Why Innovation And Regulation Should Work Together

If there is one single matter that worries tech leaders today it is the difficulty in conciliating innovation and regulation.

Most companies, from tech giants to startups, are still trying to adjust to the EU's General Data Protection Regulation (GDPR), and yet more of the same is coming.

The next step will be the adoption of the EU’s ePrivacy Regulation, which will be published toward the end of 2018 or early 2019.

Recently, lawmakers signed the California Consumer Privacy Act into law. It will only take effect in 2020, and while not as far-reaching as the EU’s protection -- as it offers some loopholes to the industry -- it goes in the same direction.

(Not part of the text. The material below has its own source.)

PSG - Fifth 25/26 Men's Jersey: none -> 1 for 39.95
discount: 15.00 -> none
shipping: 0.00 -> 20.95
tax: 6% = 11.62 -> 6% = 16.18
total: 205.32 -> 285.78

Those implementations will have effects on current business operations and future innovation.

The fact is that if the European Union hadn’t stepped in with strong regulations, cybercrime would reach epidemic proportions and eventually erode our businesses and damage the fabric of the internet.

Today, we have an average of 23.14 billion devices connected across the internet of things (IoT).

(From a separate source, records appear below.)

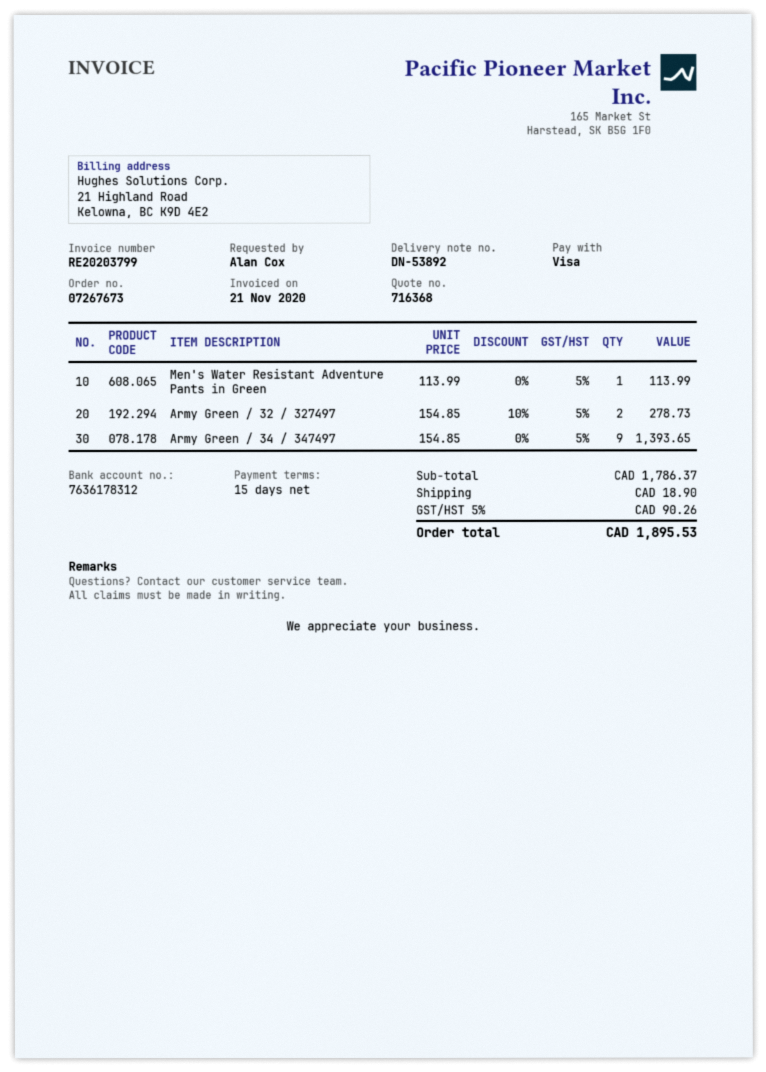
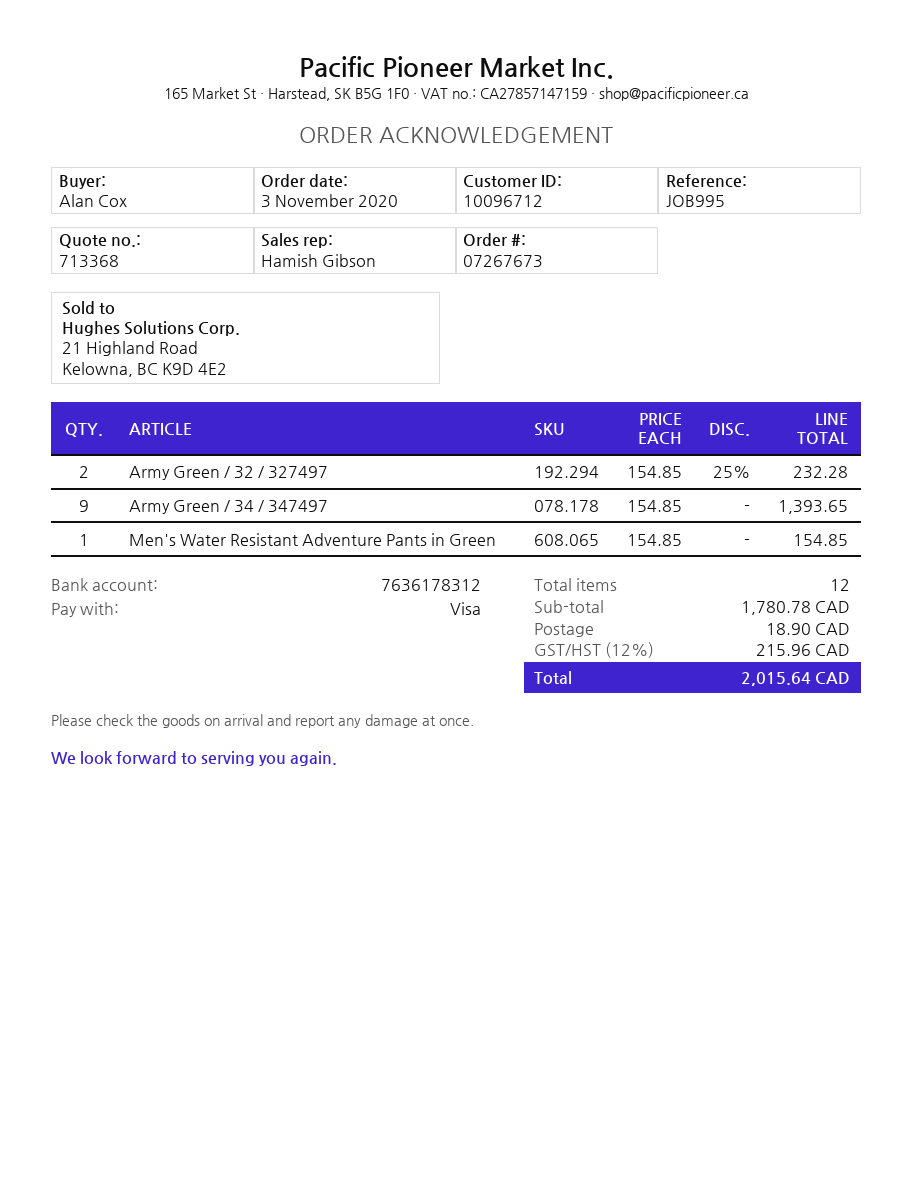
quote number: 716368 -> 713368
Men's Water Resistant Adventure Pants in Green: 1 x 113.99 = 113.99 -> 1 x 154.85 = 154.85
Army Green / 32 / 327497: 2 x 154.85 - 10% = 278.73 -> 2 x 154.85 - 25% = 232.28
subtotal: 1786.37 -> 1780.78
tax: 5% = 90.26 -> 12% = 215.96
total: 1895.53 -> 2015.64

This number will jump to 75.44 billion in 2025, according to a recent study conducted by Statista.

With more devices connected across the IoT, the internet will become more susceptible to data breaching. Cybersecurity Ventures predicted that cybercrime will cost the world $6 trillion annually by 2021.

This represents the greatest wealth transfer in history, risks incentives to innovation and will be more profitable than the global trade of all major illegal drugs.

We are experiencing a moment when regulation becomes crucial for innovation to remain sustainable.

There is a risk that cybercrime could reach epidemic proportions and eventually erode our freedom to use the internet as we desire.

The more information is known about an individual or an organization, the more power a bad actor can have over us.

Personal and corporate data can be used to affect our reputations, and they can be used to influence our decisions.

In the past, innovation was promoted and often initiated by the government.

The best example is DARPA, which created what was essentially the precursor to the internet known as ARPANET.

Once the market was ready, the emerging startups were ready to take over.

This worked very effectively but has since been forgotten. I think it's time to rediscover this model.

I see regulations not as an impediment but as an opportunity for tech companies to revisit business models and be even more innovative.

Because unless we as tech leaders do not create the appropriate and novel tools to empower users to be put back in control of their personal information, regulation alone will not be able to protect the user and create a sustainable ecosystem for IoT.

If tech organizations are not held accountable for how they use personal data, we are creating a predatory world.

We tend to assume that there is one set of rules for the real world and another set of rules for the digital world.

But that's a mistake -- there is just one world.

It is time to recognize that the cloud no longer serves us and that big data can be a threat to democracy, the free market and the universal and constitutional right to privacy.

We need to ideally destructure the cloud and turn it into a mist, which will lead to the IoT as it could and should be.

Let us welcome the era of smart data.

We need to focus on novel technologies for authentication, identification, encryption and anti-artificial intelligence bots.

This last point is crucial for the digital ecosystem to remain sustainable.

We need to create novel and efficient solutions to distinguish real humans from server farms and bots.

This need will increase as “good” bots and blockchain protocols become more prevalent.

Otherwise, the know-it-all artificial intelligence” that can access our businesses and our personal data could generate unpredictable financial loses and unsustainable predatory market competition.

A growing digital economy can only be sustained if innovation and regulations work in tandem. I feel that it is time for the tech innovators to think about "privacy by design" when they invent our future.